In a statement released after the speech, Crist said Florida “deserves a governor with bold ideas.”

“Rick Scott has only delivered campaign talking points and pay-to-play politics,” the statement read.

Scott also has made tuition decreases one of his top priorities. This year he has called for doing away with the so-called “differential tuition,” which allows university boards of trustees to raise tuition up to 15 percent without approval from the Legislature.

“My commitment to every family dreaming to send their children to college is simple: We will hold the line on tuition,” said Scott, who vetoed a tuition increase last session.”

It marks one of the lone early gaps between him and legislative leaders, which have proposed capping the increase at 6 percent, but keeping the program in place.

In a pre-emptive strike, the Florida Democratic Party sent out a news release before the speech, hammering Scott’s record.

“Rick Scott’s priorities have consistently put the wealthy special interests and biggest corporations first,” the party said in its release.

Specifically, the party hit Scott for failing to expand Medicaid under the Affordable Care Act, for his so-called “voter purge,” and not passing in-state tuition for students with undocumented workers.

On in-state tuition, House Speaker Will Weatherford, R-Wesley Chapel, is at odds with other top Republicans. During his opening remarks to the House, Weatherford stressed his importance for an in-state tuition plan.

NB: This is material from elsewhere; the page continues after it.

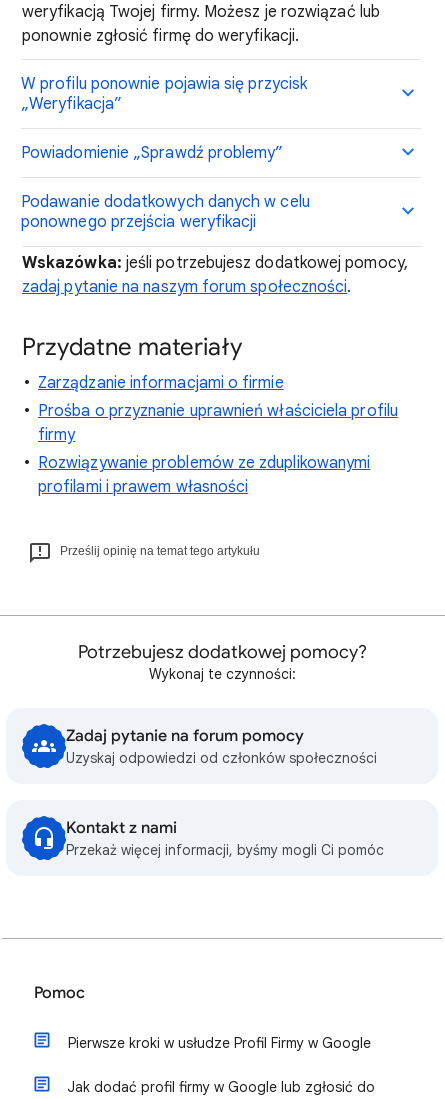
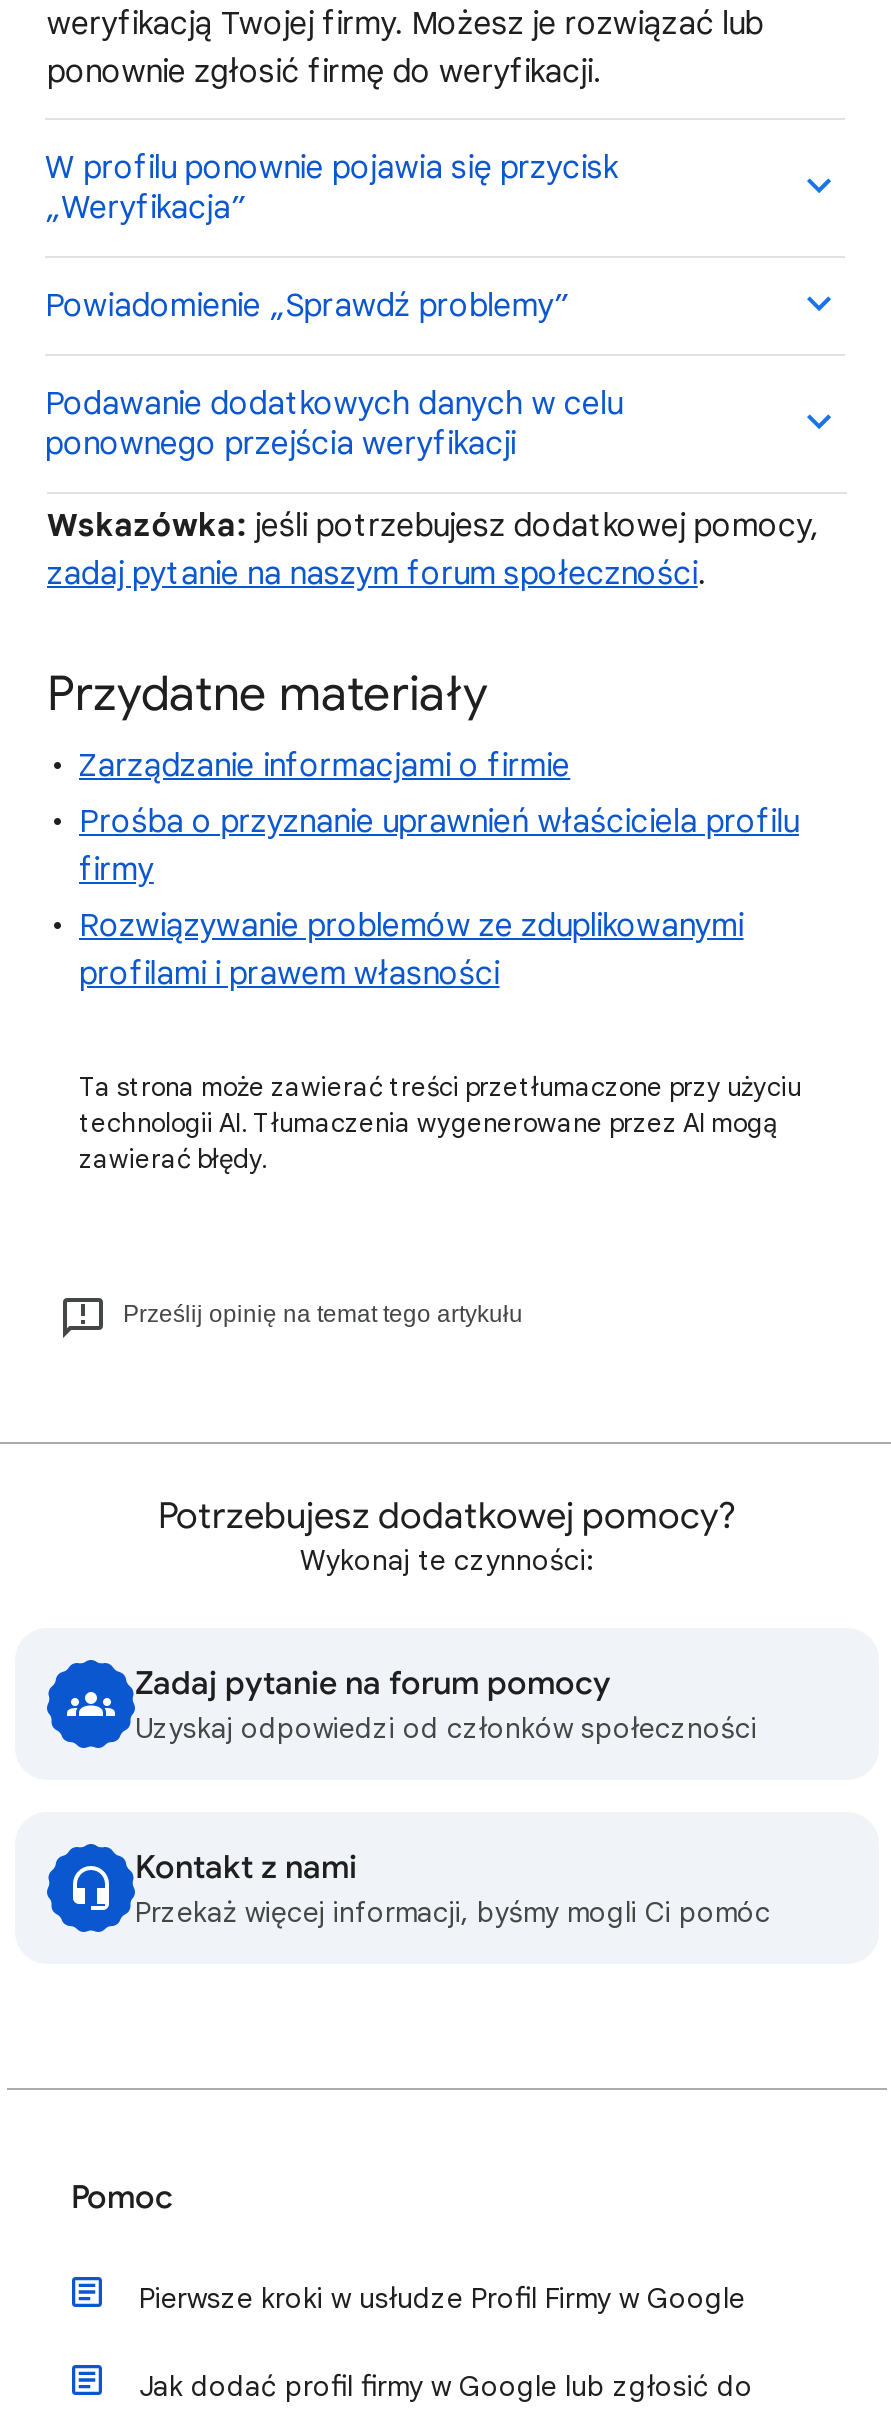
+ Ta strona może zawierać treści przetłumaczone przy użyciu
+ technologii AI. Tłumaczenia wygenerowane przez AI mogą
+ zawierać błędy.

“Let’s exercise our state’s rights and open the door of opportunity for all of Florida’s children,” he said.

Scott has promised to “consider” the issue, and Gaetz has said he’s opposed, but the Senate will hear the plan. It has been a hot-button issue annually, as some version of the plan has been filed for the past decade. It’s the top priority for the Hispanic Legislative Caucus.

During his address, Scott also touted the “record” $18.8 billion in public education spending he has included in his proposed budget.

“This record investment builds on our previous budgets, which invested an additional $1 billion in K-12 education,” Scott said.

Opponents of Scott’s plan are quick to point out that the per-student funding level trails the 2007-08 levels by $177 per-pupil.